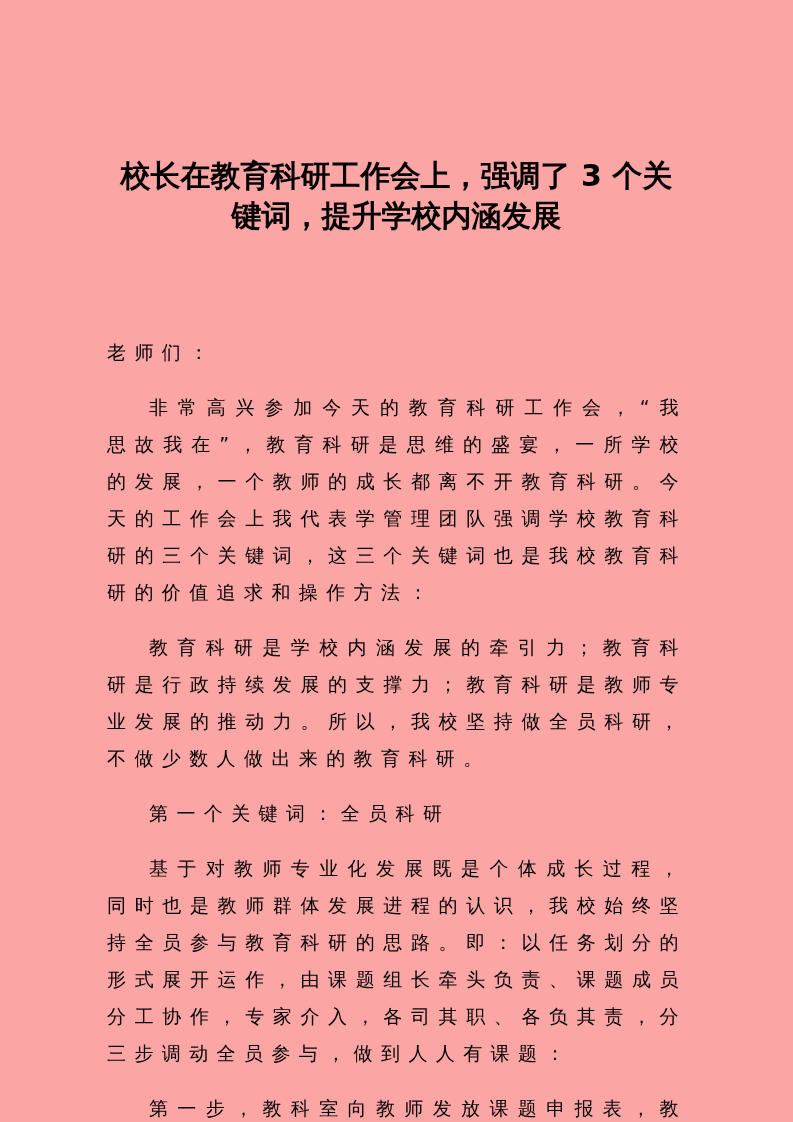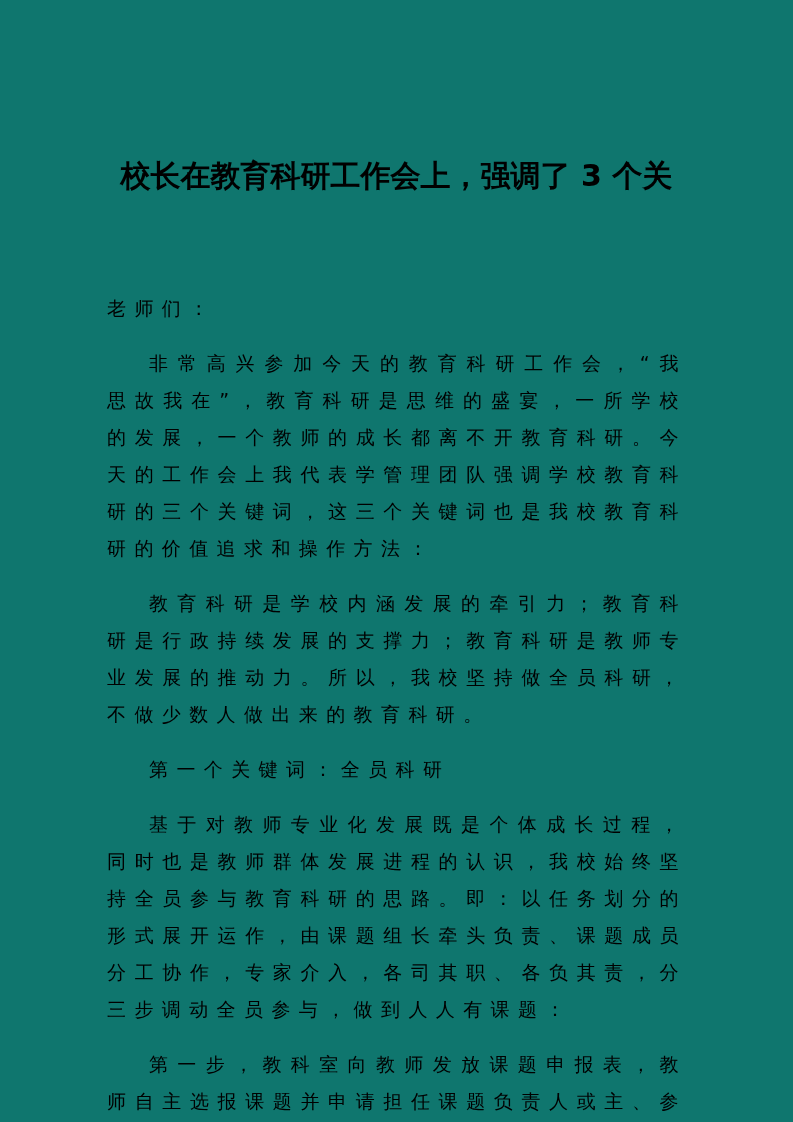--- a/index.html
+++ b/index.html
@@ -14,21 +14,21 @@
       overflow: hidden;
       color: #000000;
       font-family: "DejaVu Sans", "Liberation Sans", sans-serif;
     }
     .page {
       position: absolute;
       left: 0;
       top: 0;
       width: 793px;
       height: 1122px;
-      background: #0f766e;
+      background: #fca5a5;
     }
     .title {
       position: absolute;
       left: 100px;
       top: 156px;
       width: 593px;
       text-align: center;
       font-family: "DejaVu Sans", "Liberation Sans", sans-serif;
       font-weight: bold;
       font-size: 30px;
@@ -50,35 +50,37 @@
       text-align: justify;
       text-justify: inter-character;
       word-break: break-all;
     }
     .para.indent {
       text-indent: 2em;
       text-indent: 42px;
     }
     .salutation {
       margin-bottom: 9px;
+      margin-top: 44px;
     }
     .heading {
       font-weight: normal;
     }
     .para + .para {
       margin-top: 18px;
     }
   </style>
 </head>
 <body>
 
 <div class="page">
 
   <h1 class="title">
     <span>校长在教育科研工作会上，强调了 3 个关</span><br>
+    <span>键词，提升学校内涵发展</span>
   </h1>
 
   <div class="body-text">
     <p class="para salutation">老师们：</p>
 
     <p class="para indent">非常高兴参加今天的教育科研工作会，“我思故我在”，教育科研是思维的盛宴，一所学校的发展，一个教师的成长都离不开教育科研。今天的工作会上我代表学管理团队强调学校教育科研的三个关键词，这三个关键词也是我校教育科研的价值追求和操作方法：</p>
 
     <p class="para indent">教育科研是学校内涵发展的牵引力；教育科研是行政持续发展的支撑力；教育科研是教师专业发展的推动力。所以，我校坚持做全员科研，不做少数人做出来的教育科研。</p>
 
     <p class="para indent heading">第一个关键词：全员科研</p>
----
● DIRECTIONS FOR THIS TASK: What lines above contain the word "span"? Please copy each one.

● RESULT OF THIS EXERCISE:
     <span>校长在教育科研工作会上，强调了 3 个关</span><br>
+    <span>键词，提升学校内涵发展</span>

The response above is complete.